Understanding Logistic Regression for SMS Spam Detection

March 10, 2024

2 min read

Machine LearningPythonNLP

Why Logistic Regression Still Wins for Spam Detection

Despite the hype around deep learning, Logistic Regression remains one of the most effective algorithms for binary text classification. It is fast to train, easy to interpret, and performs exceptionally well when paired with strong feature engineering.

The Problem

The SMS Spam Collection dataset contains thousands of messages labeled as either spam or ham. The goal: build a classifier with high precision - meaning very few legitimate messages get incorrectly flagged as spam.

The Approach

Text Preprocessing: Lowercasing, punctuation removal, and stemming to normalize the vocabulary.
Feature Extraction: TfidfVectorizer converts raw text into a weighted numerical matrix. TF-IDF penalizes common words and rewards rare, discriminative terms - exactly what separates spam from legitimate messages.
Model Training: A LogisticRegression classifier wrapped in a Pipeline for clean, reproducible inference.

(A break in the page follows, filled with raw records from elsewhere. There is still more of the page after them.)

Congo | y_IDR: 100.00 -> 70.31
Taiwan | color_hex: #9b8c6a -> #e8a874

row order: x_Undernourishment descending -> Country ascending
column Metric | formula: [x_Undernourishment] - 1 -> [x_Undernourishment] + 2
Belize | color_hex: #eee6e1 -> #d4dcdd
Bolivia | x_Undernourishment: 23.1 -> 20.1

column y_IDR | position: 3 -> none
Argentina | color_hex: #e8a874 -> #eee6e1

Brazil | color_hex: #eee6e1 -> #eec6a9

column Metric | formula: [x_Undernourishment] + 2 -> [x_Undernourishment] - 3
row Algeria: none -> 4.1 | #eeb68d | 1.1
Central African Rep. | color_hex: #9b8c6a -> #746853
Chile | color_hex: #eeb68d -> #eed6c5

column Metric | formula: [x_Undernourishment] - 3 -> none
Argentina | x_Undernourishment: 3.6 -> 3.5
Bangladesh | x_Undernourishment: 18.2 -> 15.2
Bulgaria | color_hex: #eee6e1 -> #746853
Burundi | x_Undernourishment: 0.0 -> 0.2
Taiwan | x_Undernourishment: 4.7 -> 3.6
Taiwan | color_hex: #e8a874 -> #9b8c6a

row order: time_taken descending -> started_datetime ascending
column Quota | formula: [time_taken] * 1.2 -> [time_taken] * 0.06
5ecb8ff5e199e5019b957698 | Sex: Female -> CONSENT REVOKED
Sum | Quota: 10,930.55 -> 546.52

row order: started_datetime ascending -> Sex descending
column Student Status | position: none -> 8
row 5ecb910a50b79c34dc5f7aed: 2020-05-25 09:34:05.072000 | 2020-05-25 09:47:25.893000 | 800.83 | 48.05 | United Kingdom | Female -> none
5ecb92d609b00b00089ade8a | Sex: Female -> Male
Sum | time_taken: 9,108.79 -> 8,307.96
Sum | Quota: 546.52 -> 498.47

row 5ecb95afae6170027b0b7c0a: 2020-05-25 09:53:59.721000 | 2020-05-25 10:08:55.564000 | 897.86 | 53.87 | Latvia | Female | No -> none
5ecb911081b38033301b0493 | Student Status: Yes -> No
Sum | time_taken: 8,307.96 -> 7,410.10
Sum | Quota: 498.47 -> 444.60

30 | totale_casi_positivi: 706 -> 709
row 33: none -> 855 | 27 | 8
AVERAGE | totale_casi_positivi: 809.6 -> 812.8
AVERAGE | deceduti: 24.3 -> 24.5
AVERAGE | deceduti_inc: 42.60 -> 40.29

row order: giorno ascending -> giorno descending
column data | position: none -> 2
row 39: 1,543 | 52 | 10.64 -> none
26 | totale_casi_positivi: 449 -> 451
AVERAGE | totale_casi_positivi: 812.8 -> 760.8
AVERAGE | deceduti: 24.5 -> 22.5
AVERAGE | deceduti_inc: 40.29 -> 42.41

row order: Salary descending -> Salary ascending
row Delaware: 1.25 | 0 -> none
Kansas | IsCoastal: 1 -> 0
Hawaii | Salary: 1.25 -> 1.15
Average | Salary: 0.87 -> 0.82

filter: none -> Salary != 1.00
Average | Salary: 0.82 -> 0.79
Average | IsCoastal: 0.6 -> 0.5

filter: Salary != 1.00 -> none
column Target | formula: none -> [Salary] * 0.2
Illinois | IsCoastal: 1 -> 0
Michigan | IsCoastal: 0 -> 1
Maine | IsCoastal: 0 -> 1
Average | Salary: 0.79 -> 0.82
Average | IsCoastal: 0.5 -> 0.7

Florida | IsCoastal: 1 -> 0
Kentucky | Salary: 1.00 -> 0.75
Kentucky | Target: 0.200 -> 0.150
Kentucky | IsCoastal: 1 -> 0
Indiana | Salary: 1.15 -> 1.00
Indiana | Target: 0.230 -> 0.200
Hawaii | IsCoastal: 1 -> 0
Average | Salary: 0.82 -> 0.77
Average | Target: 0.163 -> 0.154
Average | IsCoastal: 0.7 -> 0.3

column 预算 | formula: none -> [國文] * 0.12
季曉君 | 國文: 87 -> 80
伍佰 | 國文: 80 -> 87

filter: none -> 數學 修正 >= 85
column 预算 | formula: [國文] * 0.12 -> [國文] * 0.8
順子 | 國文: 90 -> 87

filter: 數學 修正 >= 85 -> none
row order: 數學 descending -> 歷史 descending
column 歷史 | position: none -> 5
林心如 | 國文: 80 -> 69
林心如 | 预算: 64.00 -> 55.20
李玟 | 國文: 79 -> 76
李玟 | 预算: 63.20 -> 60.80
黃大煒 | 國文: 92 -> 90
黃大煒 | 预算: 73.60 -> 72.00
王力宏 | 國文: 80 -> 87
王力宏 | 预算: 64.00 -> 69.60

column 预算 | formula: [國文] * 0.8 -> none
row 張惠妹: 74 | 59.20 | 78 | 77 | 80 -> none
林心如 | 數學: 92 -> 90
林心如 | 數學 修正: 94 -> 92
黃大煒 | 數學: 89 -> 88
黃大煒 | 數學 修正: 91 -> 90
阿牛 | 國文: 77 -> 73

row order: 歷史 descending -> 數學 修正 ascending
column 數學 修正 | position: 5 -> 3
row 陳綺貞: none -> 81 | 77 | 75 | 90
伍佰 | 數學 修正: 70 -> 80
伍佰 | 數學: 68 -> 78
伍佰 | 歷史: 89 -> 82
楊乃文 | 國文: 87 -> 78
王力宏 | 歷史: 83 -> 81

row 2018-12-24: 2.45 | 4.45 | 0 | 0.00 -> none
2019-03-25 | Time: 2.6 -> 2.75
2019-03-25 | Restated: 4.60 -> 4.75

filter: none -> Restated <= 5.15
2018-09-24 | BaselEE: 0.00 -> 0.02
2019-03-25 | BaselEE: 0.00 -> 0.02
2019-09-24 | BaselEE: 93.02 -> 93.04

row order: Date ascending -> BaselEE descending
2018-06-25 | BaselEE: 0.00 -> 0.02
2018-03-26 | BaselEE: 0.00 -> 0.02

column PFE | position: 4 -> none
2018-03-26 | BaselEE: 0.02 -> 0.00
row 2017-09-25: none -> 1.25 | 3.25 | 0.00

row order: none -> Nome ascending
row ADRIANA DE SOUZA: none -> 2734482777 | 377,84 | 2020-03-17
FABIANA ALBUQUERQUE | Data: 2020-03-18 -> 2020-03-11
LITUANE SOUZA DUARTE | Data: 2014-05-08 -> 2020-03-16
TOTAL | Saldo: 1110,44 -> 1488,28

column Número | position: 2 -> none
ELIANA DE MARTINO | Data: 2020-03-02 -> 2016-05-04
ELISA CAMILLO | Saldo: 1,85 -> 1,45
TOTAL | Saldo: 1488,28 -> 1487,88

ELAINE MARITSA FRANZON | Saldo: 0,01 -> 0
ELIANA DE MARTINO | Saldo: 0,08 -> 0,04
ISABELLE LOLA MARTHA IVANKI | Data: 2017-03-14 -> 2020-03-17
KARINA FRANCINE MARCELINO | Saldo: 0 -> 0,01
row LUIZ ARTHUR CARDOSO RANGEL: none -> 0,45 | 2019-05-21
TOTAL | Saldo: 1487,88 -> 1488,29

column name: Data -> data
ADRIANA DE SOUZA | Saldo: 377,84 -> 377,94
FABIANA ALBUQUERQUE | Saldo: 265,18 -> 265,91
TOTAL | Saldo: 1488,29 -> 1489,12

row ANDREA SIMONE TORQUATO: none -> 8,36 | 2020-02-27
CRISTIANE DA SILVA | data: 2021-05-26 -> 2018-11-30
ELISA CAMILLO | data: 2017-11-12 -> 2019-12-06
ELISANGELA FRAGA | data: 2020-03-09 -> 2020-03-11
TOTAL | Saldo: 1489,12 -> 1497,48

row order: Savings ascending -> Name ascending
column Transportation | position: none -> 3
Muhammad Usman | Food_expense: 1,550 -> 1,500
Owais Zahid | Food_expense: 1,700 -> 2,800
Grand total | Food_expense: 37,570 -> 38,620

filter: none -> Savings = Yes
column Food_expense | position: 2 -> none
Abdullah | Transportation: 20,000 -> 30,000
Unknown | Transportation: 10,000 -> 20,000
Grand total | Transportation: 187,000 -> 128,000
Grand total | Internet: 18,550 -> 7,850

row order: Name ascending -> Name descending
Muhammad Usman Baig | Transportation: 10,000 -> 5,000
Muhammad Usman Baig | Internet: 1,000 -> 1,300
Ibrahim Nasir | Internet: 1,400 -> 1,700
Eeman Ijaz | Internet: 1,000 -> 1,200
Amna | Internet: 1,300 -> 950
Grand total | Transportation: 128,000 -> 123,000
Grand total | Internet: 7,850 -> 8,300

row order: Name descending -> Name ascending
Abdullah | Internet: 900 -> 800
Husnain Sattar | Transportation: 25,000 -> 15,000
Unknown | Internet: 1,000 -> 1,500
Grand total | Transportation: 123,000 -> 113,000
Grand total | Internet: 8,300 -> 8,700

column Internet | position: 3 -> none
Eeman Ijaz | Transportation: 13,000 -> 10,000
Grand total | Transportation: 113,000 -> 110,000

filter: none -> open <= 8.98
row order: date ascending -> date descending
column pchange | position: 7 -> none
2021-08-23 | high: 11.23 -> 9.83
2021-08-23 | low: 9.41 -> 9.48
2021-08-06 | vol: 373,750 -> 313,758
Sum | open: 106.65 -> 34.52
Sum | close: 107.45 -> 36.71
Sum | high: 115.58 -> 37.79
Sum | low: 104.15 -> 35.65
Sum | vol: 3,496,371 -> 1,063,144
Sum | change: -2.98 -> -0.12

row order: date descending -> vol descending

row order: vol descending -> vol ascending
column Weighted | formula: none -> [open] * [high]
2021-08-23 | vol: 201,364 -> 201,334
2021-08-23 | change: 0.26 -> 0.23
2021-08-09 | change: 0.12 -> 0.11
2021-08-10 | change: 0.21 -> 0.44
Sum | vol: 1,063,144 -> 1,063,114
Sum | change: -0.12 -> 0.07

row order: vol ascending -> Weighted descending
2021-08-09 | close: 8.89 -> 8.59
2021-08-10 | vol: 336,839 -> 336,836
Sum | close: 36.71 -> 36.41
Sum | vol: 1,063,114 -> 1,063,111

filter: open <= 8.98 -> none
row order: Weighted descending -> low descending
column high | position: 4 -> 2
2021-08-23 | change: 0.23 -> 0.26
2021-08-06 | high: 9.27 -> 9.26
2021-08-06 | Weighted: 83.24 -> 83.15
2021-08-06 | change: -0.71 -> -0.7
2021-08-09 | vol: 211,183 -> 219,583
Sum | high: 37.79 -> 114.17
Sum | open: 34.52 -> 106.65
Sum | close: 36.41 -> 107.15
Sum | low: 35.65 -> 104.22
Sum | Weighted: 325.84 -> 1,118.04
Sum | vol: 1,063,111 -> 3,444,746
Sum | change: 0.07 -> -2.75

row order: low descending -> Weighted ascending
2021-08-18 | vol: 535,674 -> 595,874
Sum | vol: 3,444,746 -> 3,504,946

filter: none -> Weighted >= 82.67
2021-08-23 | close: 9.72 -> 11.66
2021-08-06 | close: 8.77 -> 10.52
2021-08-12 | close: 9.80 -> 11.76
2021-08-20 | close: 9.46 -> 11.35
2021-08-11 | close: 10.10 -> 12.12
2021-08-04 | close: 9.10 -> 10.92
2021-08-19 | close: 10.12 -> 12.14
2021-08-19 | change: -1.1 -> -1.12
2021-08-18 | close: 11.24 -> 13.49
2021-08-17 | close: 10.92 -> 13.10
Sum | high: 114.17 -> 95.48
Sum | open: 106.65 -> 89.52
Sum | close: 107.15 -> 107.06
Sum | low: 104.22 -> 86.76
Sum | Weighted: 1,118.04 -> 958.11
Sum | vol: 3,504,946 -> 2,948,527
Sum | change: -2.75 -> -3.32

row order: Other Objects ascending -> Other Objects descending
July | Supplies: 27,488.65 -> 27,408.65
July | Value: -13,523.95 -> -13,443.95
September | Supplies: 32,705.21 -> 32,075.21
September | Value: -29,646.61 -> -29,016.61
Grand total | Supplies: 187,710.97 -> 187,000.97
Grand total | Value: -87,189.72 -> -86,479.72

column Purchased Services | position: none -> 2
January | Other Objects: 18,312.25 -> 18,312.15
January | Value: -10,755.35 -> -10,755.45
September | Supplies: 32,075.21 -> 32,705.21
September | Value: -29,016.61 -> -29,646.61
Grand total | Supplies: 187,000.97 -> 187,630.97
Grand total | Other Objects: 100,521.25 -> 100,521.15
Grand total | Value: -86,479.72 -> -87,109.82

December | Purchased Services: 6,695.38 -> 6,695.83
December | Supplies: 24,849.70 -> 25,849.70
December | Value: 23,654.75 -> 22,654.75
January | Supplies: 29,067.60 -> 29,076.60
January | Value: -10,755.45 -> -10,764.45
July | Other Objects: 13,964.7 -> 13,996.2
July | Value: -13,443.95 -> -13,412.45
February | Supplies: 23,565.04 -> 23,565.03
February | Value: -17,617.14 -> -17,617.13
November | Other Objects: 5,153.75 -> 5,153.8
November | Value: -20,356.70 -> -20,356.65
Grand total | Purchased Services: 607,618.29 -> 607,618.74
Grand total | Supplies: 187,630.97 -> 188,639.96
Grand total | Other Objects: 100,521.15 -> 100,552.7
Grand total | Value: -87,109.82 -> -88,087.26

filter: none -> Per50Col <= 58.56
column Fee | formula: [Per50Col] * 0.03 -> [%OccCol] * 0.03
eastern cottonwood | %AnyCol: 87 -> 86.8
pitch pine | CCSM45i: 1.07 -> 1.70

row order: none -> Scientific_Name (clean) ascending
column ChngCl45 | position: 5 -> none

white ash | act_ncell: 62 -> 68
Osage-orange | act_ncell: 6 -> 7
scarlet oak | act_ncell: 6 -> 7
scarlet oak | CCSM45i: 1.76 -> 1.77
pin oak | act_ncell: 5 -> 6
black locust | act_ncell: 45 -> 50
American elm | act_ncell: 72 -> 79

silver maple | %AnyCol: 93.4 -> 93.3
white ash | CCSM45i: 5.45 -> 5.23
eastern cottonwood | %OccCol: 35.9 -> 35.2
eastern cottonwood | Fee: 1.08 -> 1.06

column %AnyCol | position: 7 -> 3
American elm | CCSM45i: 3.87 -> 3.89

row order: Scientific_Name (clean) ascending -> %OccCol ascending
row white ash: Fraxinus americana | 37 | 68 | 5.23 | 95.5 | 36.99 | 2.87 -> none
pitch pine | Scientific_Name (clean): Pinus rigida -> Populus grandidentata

from sklearn.feature_extraction.text import TfidfVectorizer
from sklearn.linear_model import LogisticRegression
from sklearn.pipeline import Pipeline

pipeline = Pipeline([
    ('tfidf', TfidfVectorizer(max_features=5000)),
    ('clf', LogisticRegression(random_state=42))
])

pipeline.fit(X_train, y_train)

Results

The model achieved 98% accuracy on the test set. More importantly, precision for the spam class was exceptionally high - meaning very few legitimate messages were accidentally filtered out, which is the critical requirement for any production spam system.

Takeaway

The best model is not always the most complex one. Logistic Regression with well-engineered TF-IDF features delivers a robust, interpretable, and production-ready baseline that is hard to beat on clean text classification tasks.